=== ABOUT THIS EXERCISE ===
In the records below, begin at the line containing "- Unfortunately the" and end at the line containing "- This project"; quote every line in that span exactly, including both boundary lines, and no others.
BEGIN
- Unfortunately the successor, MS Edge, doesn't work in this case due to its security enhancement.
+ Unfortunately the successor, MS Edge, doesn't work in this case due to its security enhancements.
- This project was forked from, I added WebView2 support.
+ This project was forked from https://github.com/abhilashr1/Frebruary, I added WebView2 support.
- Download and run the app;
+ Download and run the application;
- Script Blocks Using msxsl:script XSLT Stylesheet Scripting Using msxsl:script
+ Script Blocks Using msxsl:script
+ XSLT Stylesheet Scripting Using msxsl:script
END
BEGIN
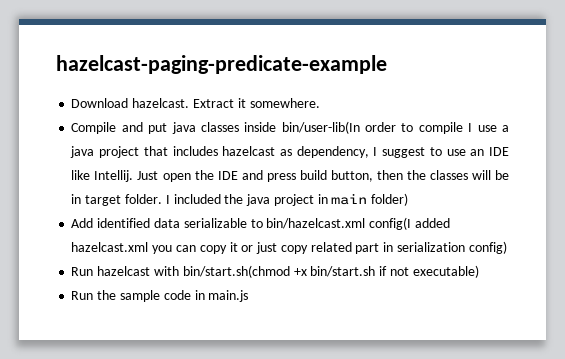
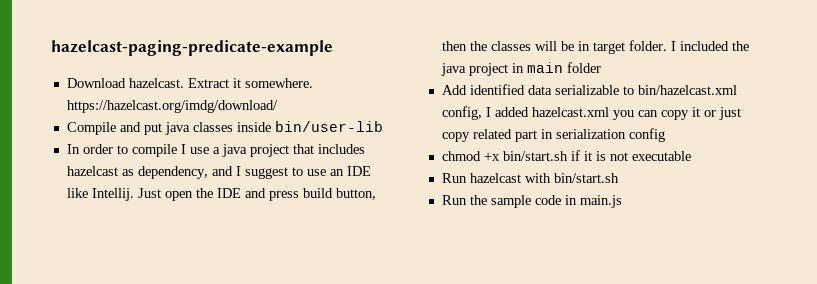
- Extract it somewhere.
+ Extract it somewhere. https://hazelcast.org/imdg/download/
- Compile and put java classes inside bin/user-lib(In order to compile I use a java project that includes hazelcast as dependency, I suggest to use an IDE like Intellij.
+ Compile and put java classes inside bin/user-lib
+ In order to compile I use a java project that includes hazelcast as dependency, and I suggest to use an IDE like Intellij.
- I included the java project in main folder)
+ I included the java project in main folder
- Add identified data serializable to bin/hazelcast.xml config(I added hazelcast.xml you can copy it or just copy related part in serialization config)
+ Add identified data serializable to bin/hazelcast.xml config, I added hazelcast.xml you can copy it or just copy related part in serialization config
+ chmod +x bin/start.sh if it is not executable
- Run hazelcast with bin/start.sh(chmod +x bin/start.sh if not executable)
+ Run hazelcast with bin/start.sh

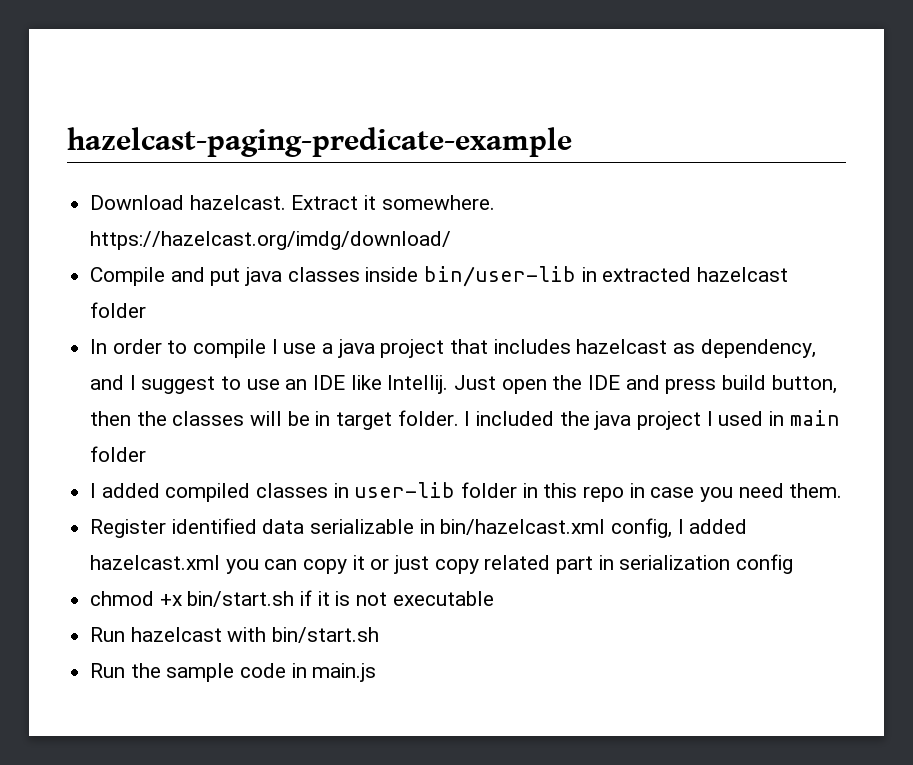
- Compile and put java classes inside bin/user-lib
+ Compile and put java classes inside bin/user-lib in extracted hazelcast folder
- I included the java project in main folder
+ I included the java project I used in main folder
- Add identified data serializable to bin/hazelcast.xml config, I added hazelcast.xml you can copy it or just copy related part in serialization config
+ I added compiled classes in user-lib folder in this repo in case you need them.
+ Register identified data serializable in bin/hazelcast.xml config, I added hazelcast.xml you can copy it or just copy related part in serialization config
END
BEGIN
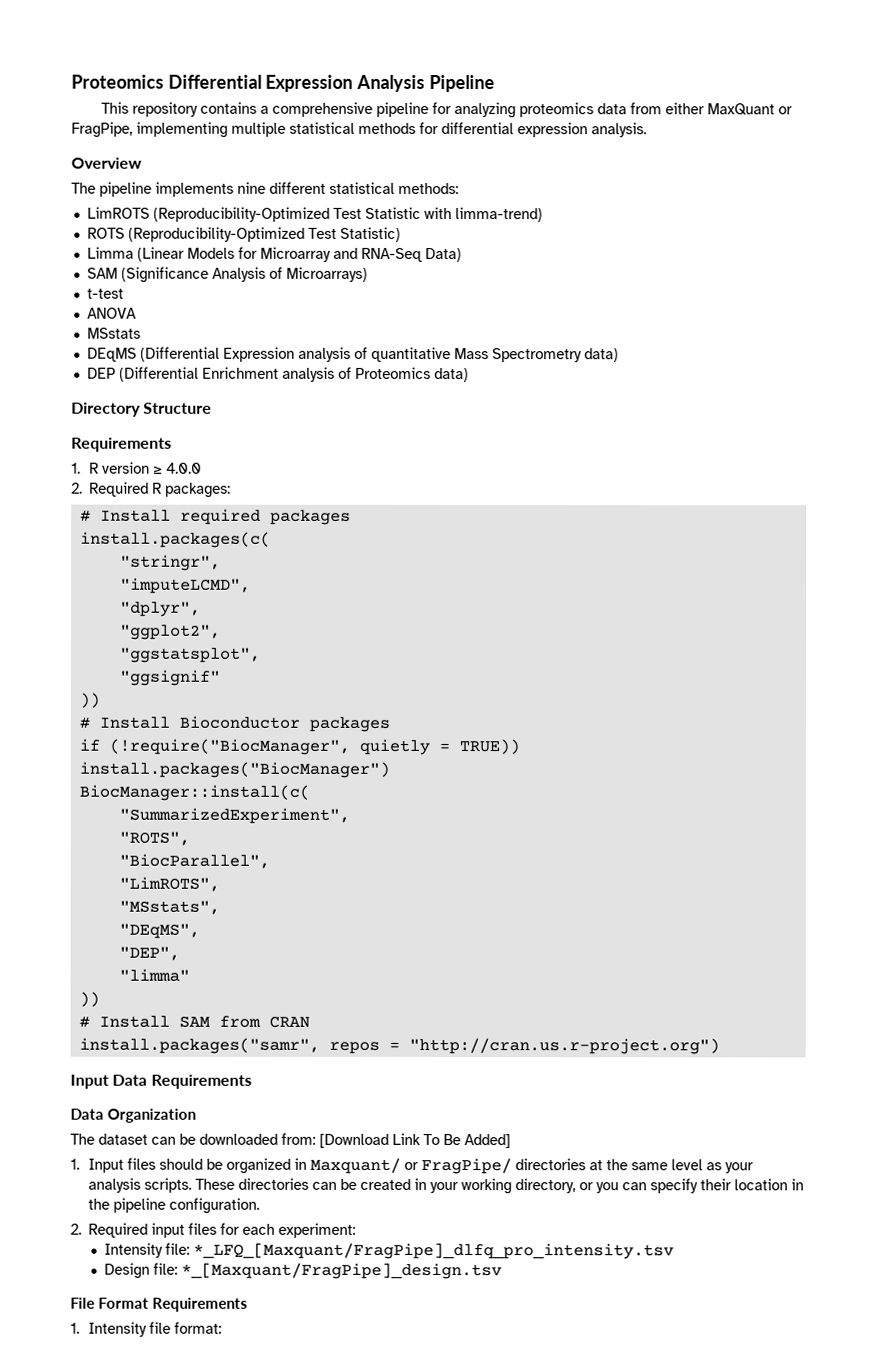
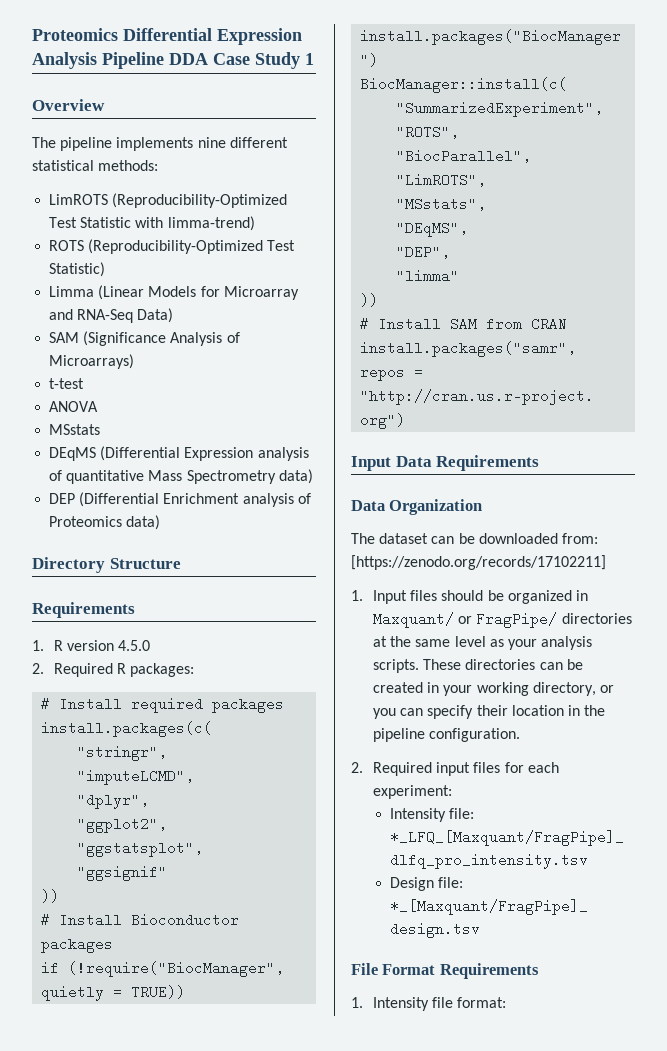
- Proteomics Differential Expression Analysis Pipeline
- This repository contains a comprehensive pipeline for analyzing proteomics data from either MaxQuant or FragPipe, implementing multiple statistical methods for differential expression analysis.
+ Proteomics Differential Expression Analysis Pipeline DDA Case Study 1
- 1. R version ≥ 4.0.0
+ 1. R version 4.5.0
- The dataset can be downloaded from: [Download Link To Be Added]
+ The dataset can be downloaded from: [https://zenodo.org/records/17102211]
END
=== RESPONSE BOX ===
- Unfortunately the successor, MS Edge, doesn't work in this case due to its security enhancement.
+ Unfortunately the successor, MS Edge, doesn't work in this case due to its security enhancements.
- This project was forked from, I added WebView2 support.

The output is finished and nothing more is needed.